### Saved data entries
◇ ◇ ◇

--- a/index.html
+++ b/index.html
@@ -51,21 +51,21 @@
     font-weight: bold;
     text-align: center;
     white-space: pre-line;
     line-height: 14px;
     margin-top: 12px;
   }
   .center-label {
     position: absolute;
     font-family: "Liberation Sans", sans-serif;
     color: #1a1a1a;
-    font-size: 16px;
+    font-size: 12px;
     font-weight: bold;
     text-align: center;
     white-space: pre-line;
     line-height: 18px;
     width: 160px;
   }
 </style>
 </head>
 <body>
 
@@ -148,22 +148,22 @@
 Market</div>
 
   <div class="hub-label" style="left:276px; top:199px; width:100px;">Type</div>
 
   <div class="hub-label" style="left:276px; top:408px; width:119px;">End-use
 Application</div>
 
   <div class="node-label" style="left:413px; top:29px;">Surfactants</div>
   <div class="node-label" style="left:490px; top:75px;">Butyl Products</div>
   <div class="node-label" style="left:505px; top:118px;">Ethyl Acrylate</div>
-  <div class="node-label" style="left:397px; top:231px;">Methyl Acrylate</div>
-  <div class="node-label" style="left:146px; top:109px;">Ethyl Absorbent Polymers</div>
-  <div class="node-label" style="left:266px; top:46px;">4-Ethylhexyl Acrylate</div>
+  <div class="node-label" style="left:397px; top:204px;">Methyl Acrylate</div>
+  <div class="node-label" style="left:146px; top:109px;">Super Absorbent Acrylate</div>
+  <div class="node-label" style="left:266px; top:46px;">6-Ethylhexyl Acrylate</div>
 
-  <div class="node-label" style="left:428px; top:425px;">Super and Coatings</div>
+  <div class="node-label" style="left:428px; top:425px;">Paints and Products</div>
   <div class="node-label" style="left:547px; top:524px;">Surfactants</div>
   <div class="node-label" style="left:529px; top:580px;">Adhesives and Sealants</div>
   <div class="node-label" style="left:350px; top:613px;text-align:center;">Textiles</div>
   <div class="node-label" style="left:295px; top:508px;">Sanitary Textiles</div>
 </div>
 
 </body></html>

◇ ◇ ◇

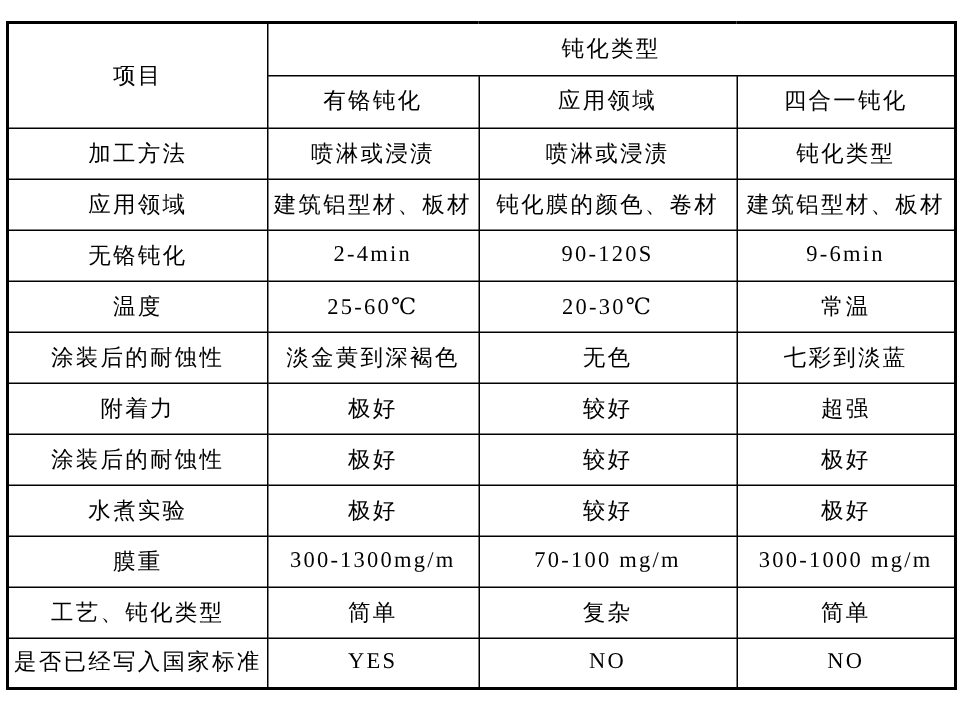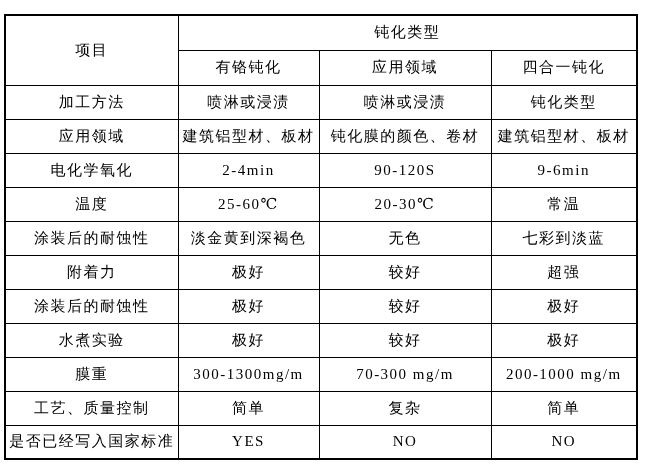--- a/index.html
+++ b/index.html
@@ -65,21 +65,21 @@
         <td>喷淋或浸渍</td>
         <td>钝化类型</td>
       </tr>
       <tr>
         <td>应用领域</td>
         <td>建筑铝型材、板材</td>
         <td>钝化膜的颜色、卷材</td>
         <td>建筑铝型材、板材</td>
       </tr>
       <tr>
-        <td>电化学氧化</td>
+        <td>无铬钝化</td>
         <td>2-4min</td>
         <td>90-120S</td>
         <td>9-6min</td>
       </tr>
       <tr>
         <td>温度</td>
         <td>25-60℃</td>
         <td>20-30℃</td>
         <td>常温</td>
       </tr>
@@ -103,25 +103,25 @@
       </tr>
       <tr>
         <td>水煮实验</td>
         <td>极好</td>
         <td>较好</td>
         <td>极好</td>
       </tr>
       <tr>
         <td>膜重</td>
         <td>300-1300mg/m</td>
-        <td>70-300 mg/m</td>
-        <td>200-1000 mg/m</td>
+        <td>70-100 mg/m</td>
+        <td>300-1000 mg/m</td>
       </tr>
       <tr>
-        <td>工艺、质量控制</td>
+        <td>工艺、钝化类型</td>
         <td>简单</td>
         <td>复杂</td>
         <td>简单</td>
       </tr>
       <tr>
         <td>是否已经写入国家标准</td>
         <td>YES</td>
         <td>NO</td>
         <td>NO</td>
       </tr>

◇ ◇ ◇

### What you have to do
Among the lines above, please find those with "Products" and copy them.

### Solution for this exercise
   <div class="node-label" style="left:490px; top:75px;">Butyl Products</div>
+  <div class="node-label" style="left:428px; top:425px;">Paints and Products</div>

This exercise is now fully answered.